- Task prompt -
The range runs from the line containing "background: #14532d ->" to the last line of the entries. Copy that range exactly, omitting pictures.

(Web page edit records)
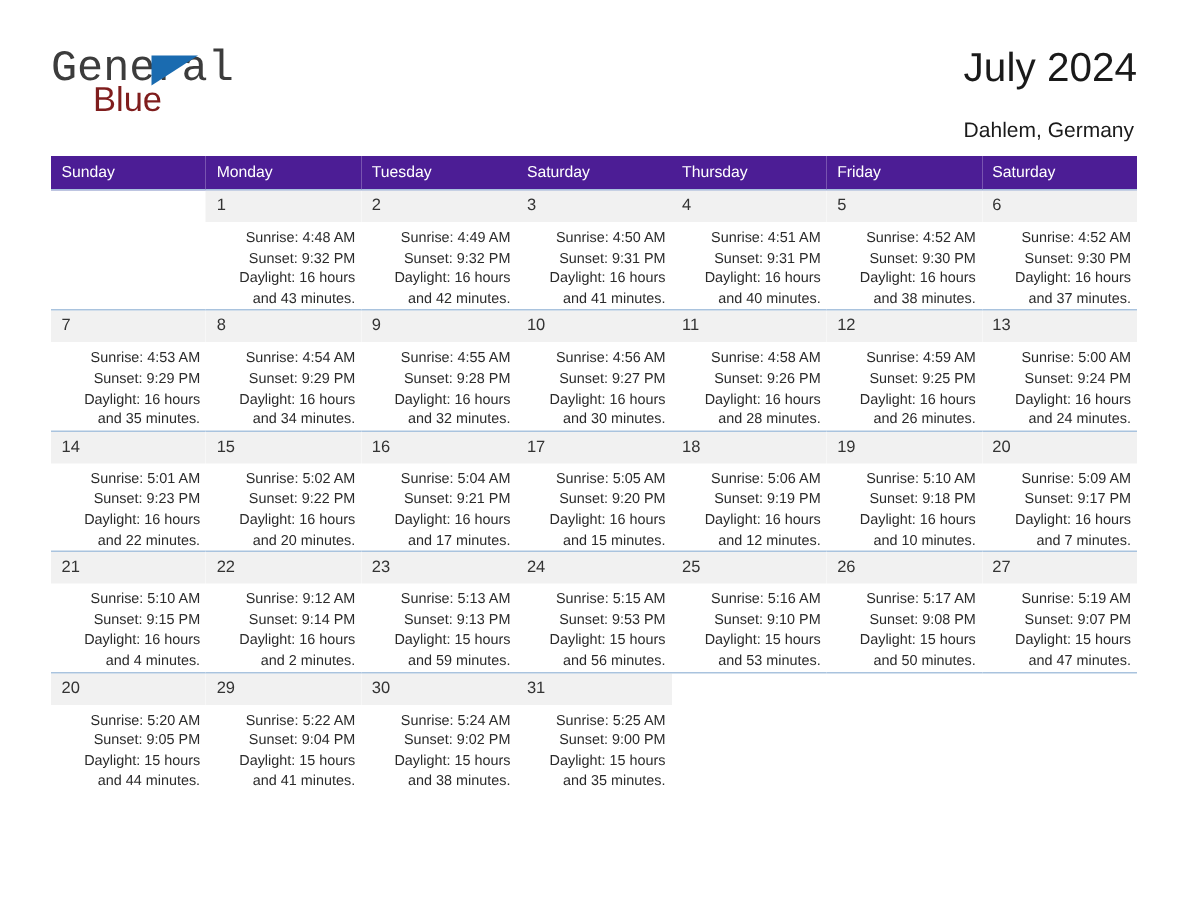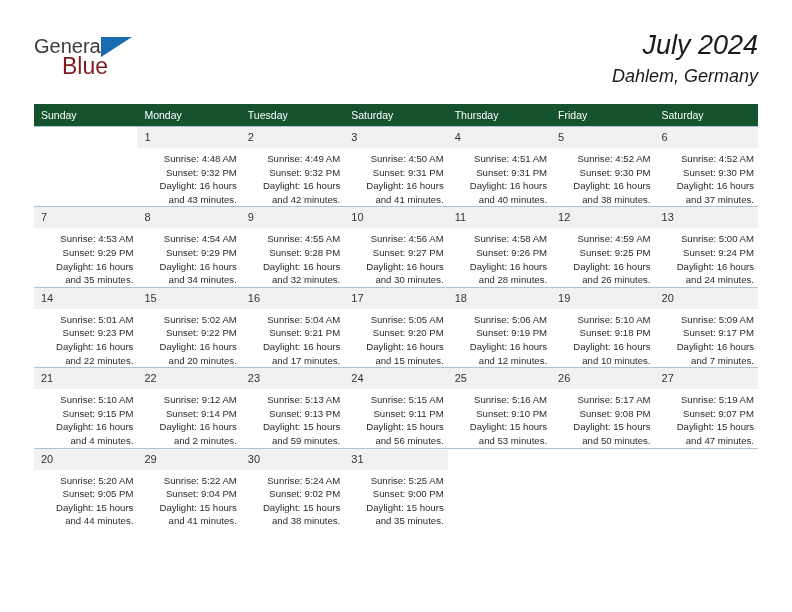"General" .brand-general { font-family: none -> Liberation Mono, monospace; font-size: 20px -> 29px }
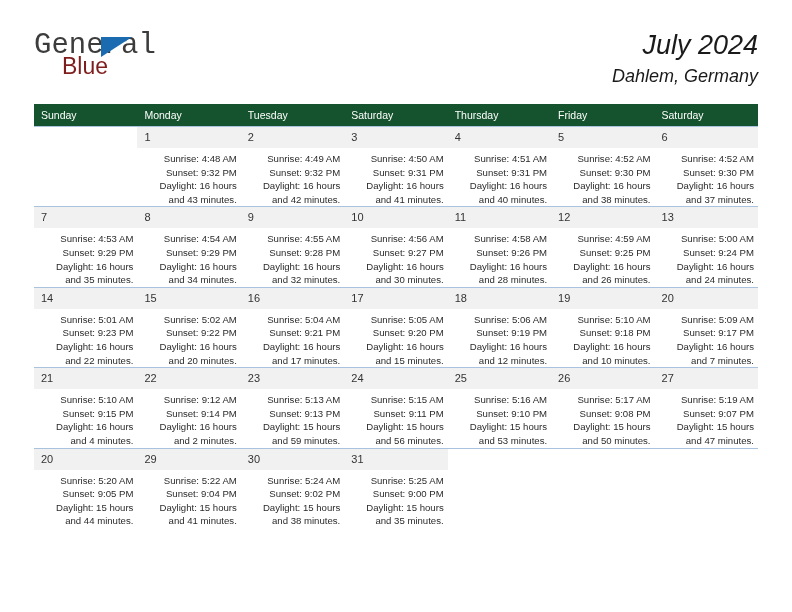"July 2024" .title-block { font-style: italic -> none; text-align: right -> left }
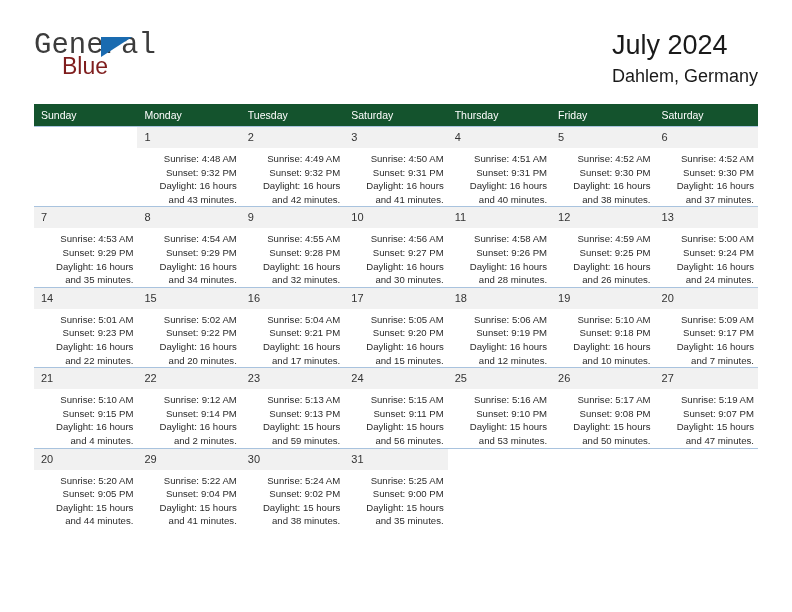"Dahlem, Germany" .title-location { font-size: 18px -> 14px; margin-top: 3px -> 13px }
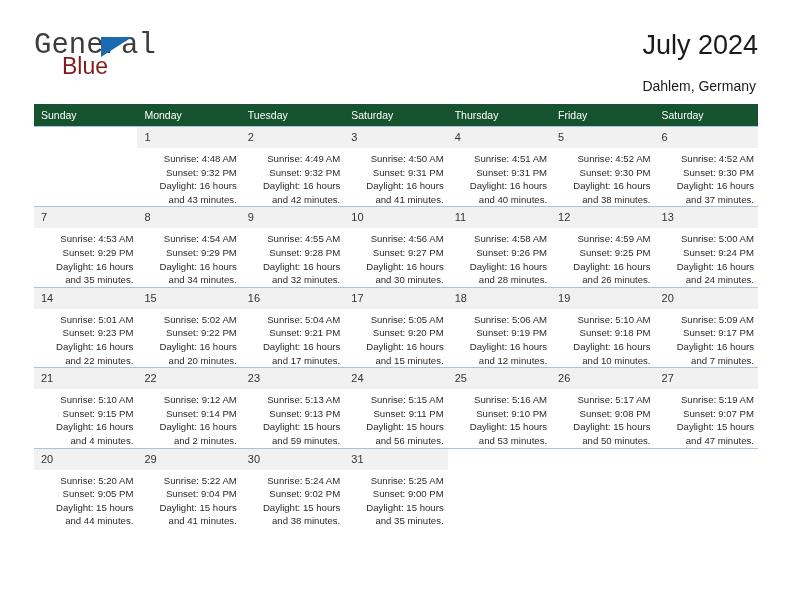"Sunday" .calendar th { background: #14532d -> #4c1d95 }
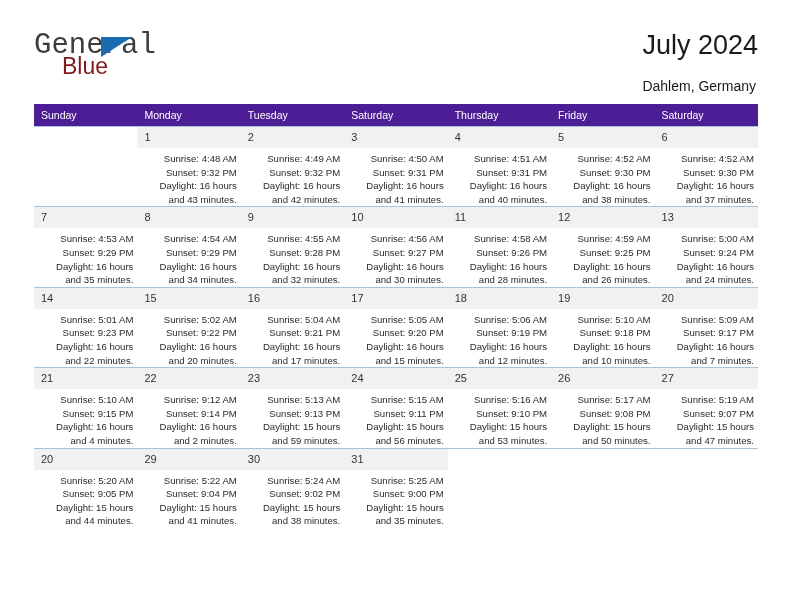"Sunset: 9:11 PM" div { text: 9:11 -> 9:53 }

- Completed task -
"Sunday" .calendar th { background: #14532d -> #4c1d95 }
"Sunset: 9:11 PM" div { text: 9:11 -> 9:53 }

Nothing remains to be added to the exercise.